A New World Of Baseball Hitting Aids

By Agnes Dickson


Hitting tools can help hone a young batter's inherent talent and make the best of it soonest. Keen vision and quick reflexes certainly don't hurt when it comes to teeing the ball, but a balanced and disciplined swing is essential. The only way to cultivate that fine a swing is through many repetitions, and a great many repetitions is difficult to maintain if the youngster is forever gathering baseballs from the outfield. Baseball hitting aids are a good resource for gaining repetitions.

A good place to begin might be with perhaps the simplest aid of all, the everyday batting tee. It does just what a golf tee would do but holds the ball higher, usually between thirty and forty-five inches high. This is a good range for younger hitters just perfecting their stroke.

With a portable screen added to hitting practice, a batter can not only use the tee all afternoon but won't have to interrupt practice by spending time going out after the balls he or she has crushed. Many nets also have brightly colored targets that are stitched into the net to show the player where and how well they are nailing the ball. Screens and tees are useful for practicing both baseball and softball, and are typically built to stay put on windy days.

The entire problem of catching the batted ball before it flies off is altogether avoided by using a swing tee. With such a tee the ball is fixed to an arm that swings around an axis, that arm being parallel to the practice field itself. When the ball is struck it quickly is whipped about its stalk, then snaps back relatively slowly.

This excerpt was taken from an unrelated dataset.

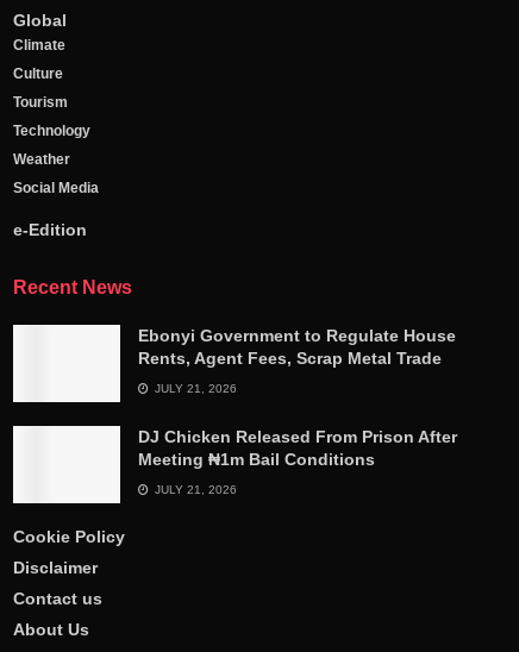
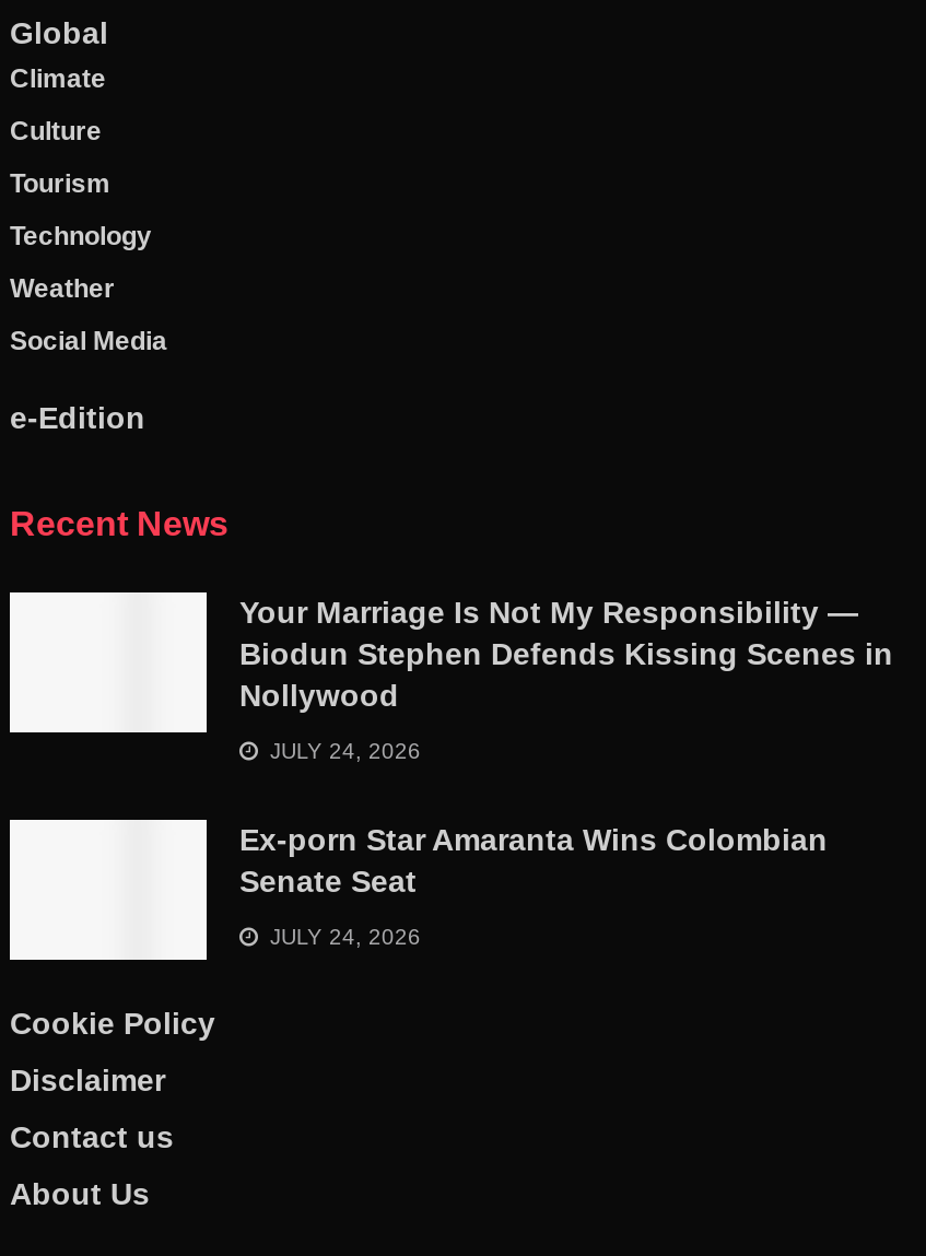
[138,326,456,368] Ebonyi Government to Regulate House | Rents, Agent Fees, Scrap Metal Trade -> [239,595,893,713] Your Marriage Is Not My Responsibility — | Biodun Stephen Defends Kissing Scenes in | Nollywood
[151,382,237,395] JULY 21, 2026 -> [263,740,421,764] JULY 24, 2026
[138,427,457,469] DJ Chicken Released From Prison After | Meeting ₦1m Bail Conditions -> [239,823,828,899] Ex-porn Star Amaranta Wins Colombian | Senate Seat
[151,483,237,496] JULY 21, 2026 -> [263,925,421,949] JULY 24, 2026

Any sort of batting tee is good enough for honing one's form through repetition, but none can simulate the action of being pitched to by a real pitcher. Unfortunately, needing to have a pitcher to practice with almost always means having to cut down on the repetitions one needs, not just with form, but to practice seeing the ball into the strike zone and timing that first move to ball. Here, a pitching machine is a crucial piece of equipment.

One might reflexively assume a pitching machine might be expensive, enough so that one might not expect to see one except at a ballpark or a batting range. These days, however, pitching machines have been scaled down to where they are just right for boys and girls, and at that scale made to be as inexpensive as a better catcher's mitt, or even less expensive than that. Indeed these machines have become some of the most economical hitting aids one might find.

There are backyard protection nets, like rooms with netting for walls, built to hold in balls blasted off either a pitcher or a pitching machine, whichever is available. On the pricier end are the packages a training equipment, frequently associate with a big league star. In these packages, which combine equipment, there usually is more distinction between softball and baseball.

A lot of the kind of equipment that was once the domain of league ball teams is available now to the common suburban household. Its scale is smaller but it is still built tough enough to handle a pounding. This is a toolkit that makes young batters better all over the world.